Abstract

Modern multi-socket architectures exhibit non-uniform memory access (NUMA) behavior, where access by a core to data cached locally on a socket is much faster than access to data cached on a remote socket. Prior work offers several efficient NUMA-aware locks that exploit this behavior by keeping the lock ownership on the same socket, thus reducing remote cache misses and inter-socket communication. Virtually all those locks, however, are hierarchical in their nature, thus requiring space proportional to the number of sockets. The increased memory cost renders NUMA-aware locks unsuitable for systems that are conscious to space requirements of their synchronization constructs, with the Linux kernel being the chief example.

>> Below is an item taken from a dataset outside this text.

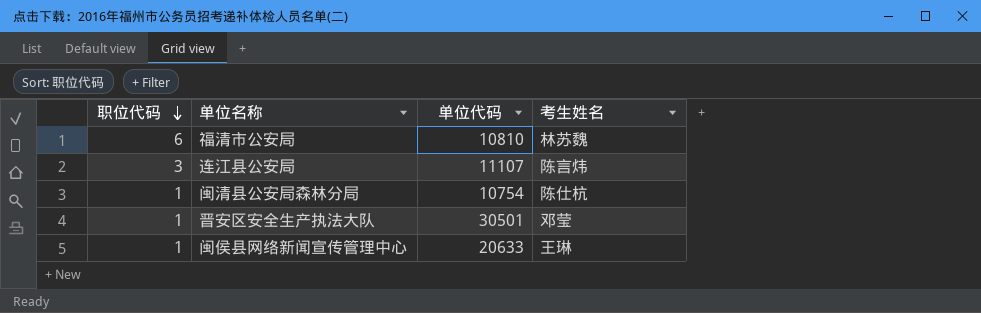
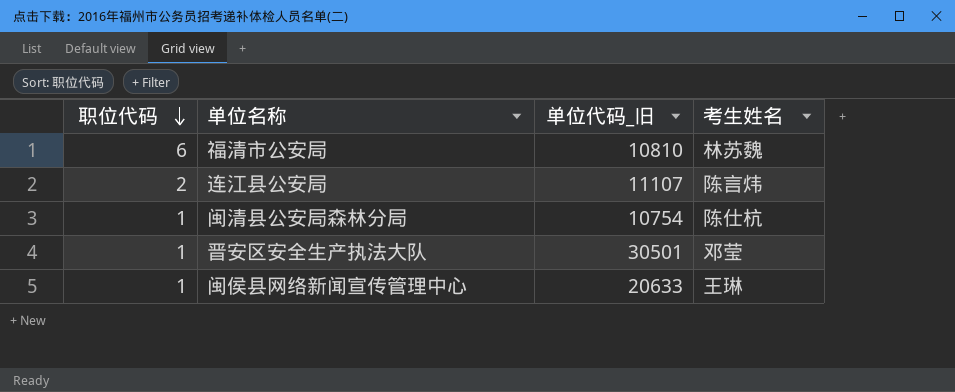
column name: 单位代码 -> 单位代码_旧
连江县公安局 | 职位代码: 3 -> 2

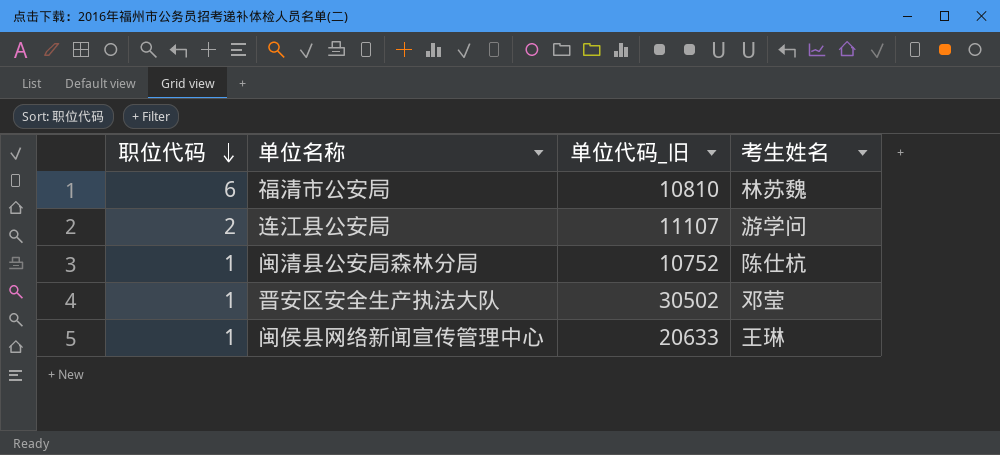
连江县公安局 | 考生姓名: 陈言炜 -> 游学问
闽清县公安局森林分局 | 单位代码_旧: 10754 -> 10752
晋安区安全生产执法大队 | 单位代码_旧: 30501 -> 30502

In this work, we present a compact NUMA-aware lock that requires only one word of memory, regardless of the number of sockets in the underlying machine. The new lock is a variant of an efficient (NUMA-oblivious) MCS lock, and inherits its performant features, such as local spinning and a single atomic instruction in the acquisition path. Unlike MCS, the new lock organizes waiting threads in two queues, one composed of threads running on the same socket as the current lock holder, and another composed of threads running on a different socket(s). We implemented the new lock in user-space as well as integrated it in the Linux kernel's qspinlock, one of the major synchronization constructs in the kernel. Our evaluation using both user-space and kernel benchmarks shows that the new lock has a single-thread performance of MCS, but significantly outperforms the latter under contention, achieving a similar level of performance when compared to other, state-of-the-art NUMA-aware locks that require substantially more space.